Sir Ben Ainslie buys majority stake in British SailGP team

Britain’s Sir Ben Ainslie now has another title: Team owner in the SailGP global league.

Ainslie and business partner Chris Bake have purchased majority ownership in Great Britain SailGP Team, with American tech billionaire Larry Ellison retaining a minority stake.

The British squad, which is helmed by Ainslie, is the first of the existing eight SailGP teams to become a third-party owned franchise in the league that Ellison and former America’s Cup champion Sir Russell Coutts of New Zealand founded in 2019. A new Swiss team announced for the third season and an as-yet unannounced team also have third-party ownership.

Ainslie, the most successful sailor in Olympic history and a former America’s Cup champion, said he was so impressed after joining SailGP for season two that he began exploring becoming an owner.

“As you know, that’s been the model for many, many years in American sport and proven to be successful,” Ainslie said Wednesday from Cádiz, Spain, where season two resumes this weekend. “We haven’t had that in sailing before, so I think it’s a really cool moment for the sport that we have this league and we are now in position where these franchises are starting to be taken and starting to have real value.”

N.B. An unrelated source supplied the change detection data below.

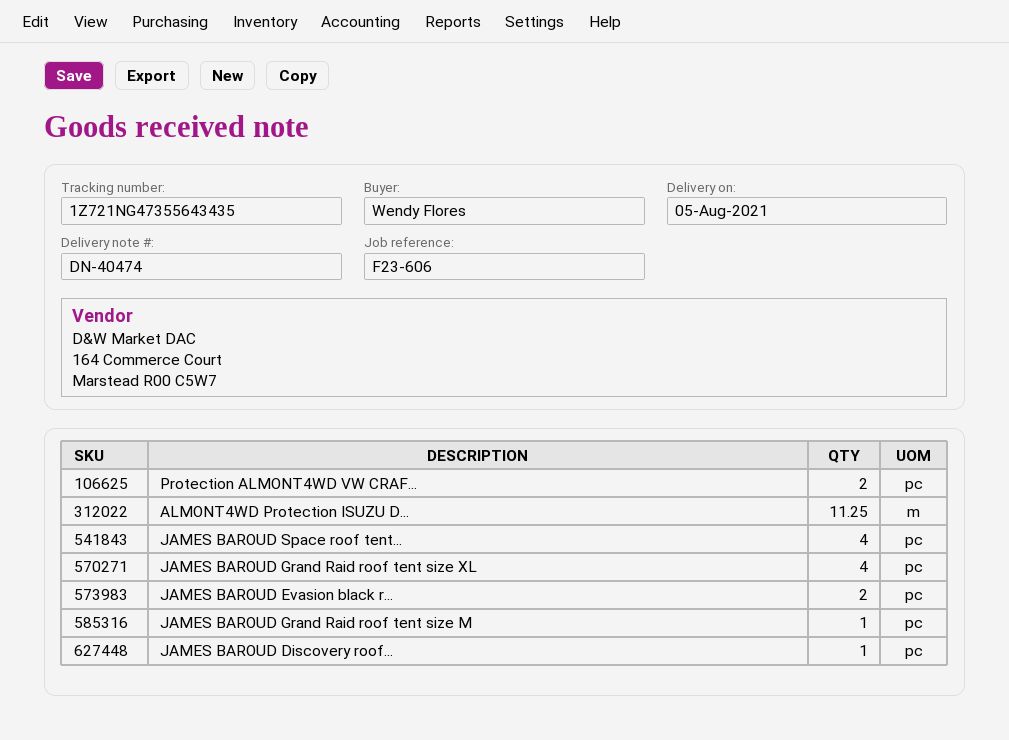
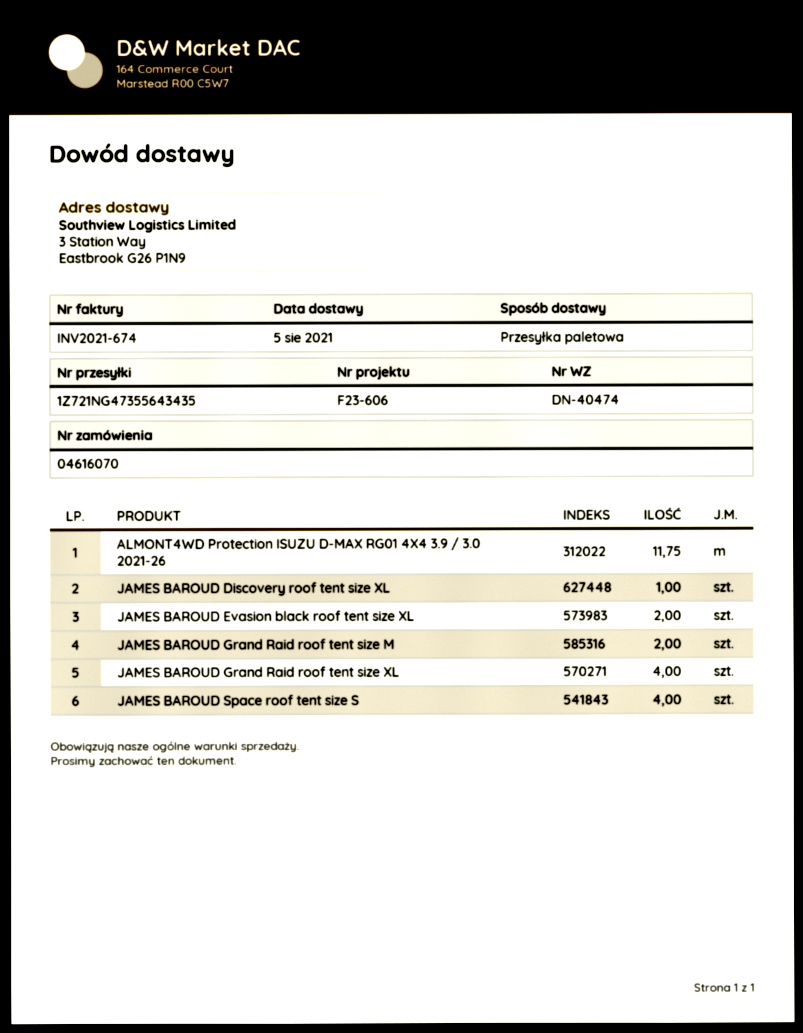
Protection ALMONT4WD VW CRAF...: 2 -> none
ALMONT4WD Protection ISUZU D...: 11.25 -> 11.75
JAMES BAROUD Grand Raid roof tent size M: 1 -> 2

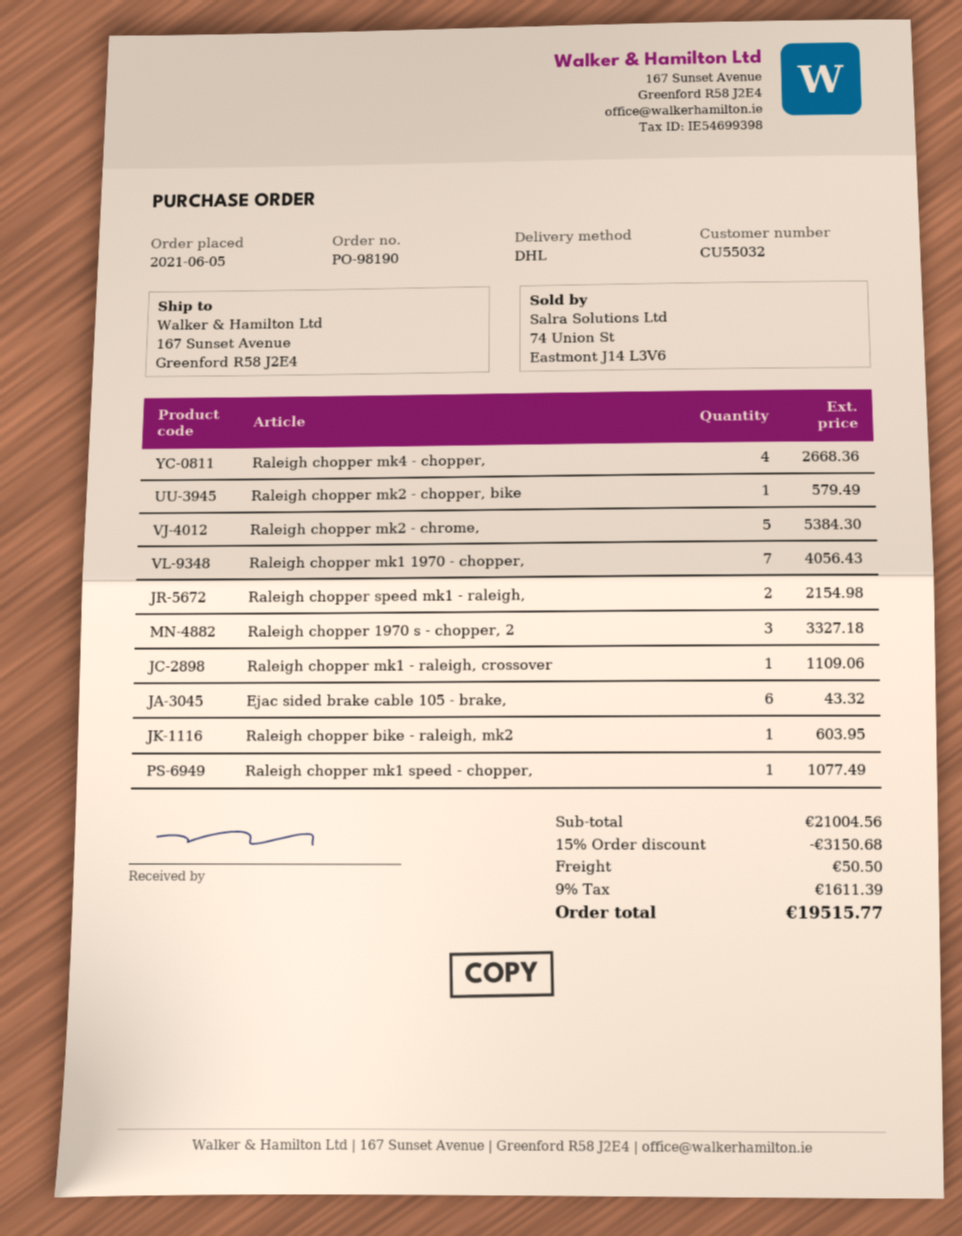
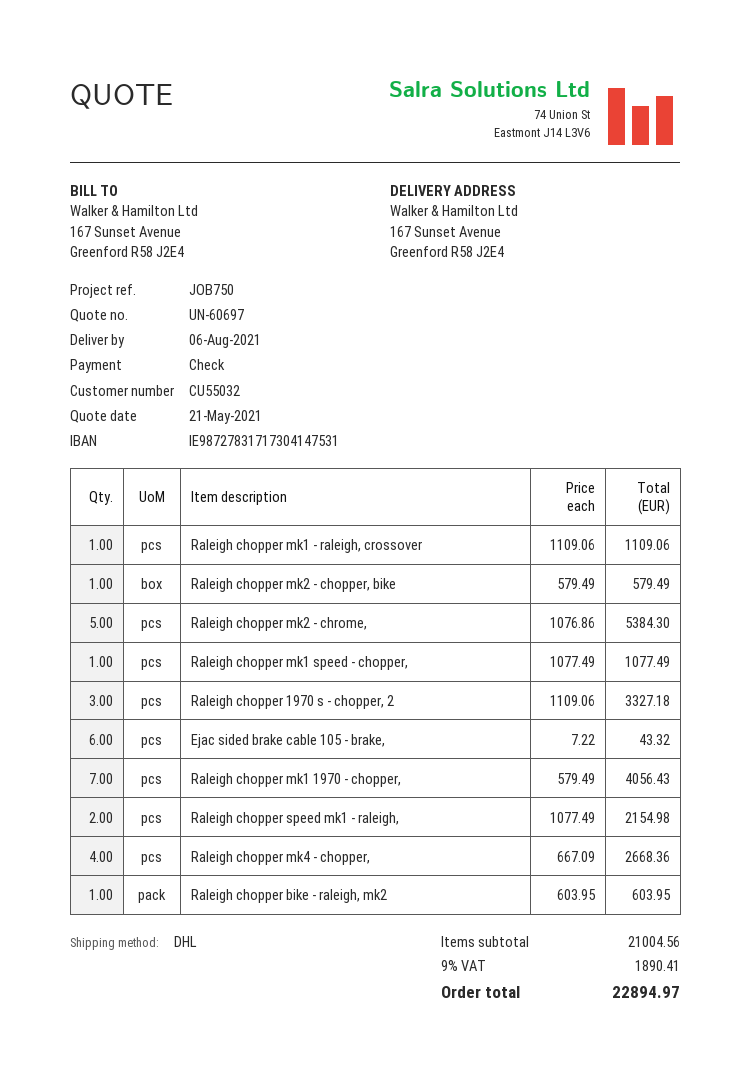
discount: 15% = 3150.68 -> none
shipping: 50.50 -> none
tax: 9% = 1611.39 -> 9% = 1890.41
total: 19515.77 -> 22894.97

SailGP is contested in fast, foiling 50-foot catamarans. The season champion will claim a $1 million, winner-take-all prize.

Ainslie is concurrently running a British challenge for the America’s Cup. He believes the two events complement each other. While there are usually gaps of three to four years between America’s Cup regattas, SailGP has an annual calendar of regattas around the world.

Ainslie said he Bake believe they can make a go of it commercially in SailGP.

“We wouldn’t have gone into this if we didn’t think there was a reasonable chance that we would get to that point,” he said. “It’s not a vanity project. Otherwise it would have been easier to take a salary from the league and turn up and do the event and not take the risk. We clearly believe in the league and the team and think we can turn it into a profitable franchise.”

Ainslie declined to say what percentage he and Bake own. It’s believed that the franchise fee is $20 million. Bake is a businessman as well as a sailor, having competed for years in the RC44 class, which was co-designed by Coutts.

Ainslie said he has time to run both an America’s Cup and SailGP team.

“SailGP to my mind is a must-have, a must- do in terms of competitive racing,” he said. “There’s nothing like it out there at the moment. We’ve got to racing at this level. I’m really pleased we made the effort to ensure we could compete, that we have the franchise. Without that you’d be scratching your head waiting for the next America’s Cup, wondering how you’re going to get competitive sailing in the meantime. There’s a lot of reasons why the two events complement one another and you absolutely need to be competing in both.”

Ainslie is a five-time Olympic medalist and the only sailor to win four gold medals. He was part of the Oracle Team USA crew that staged one of the biggest comebacks in sports history to retain the America’s Cup in 2013. Ellison owned that syndicate and Coutts was CEO of the sailing team.

After five of eight regattas, Ainslie’s team is currently in fourth place overall in SailGP.

“A lot of sports people play the sport really well but are never able to enter the business realm and now Ben’s clearly moving into the business side of the sport as well, which is fantastic,” Coutts said by phone. “That’s really exciting. It’s becoming a goal for some of the other top sailors as well.”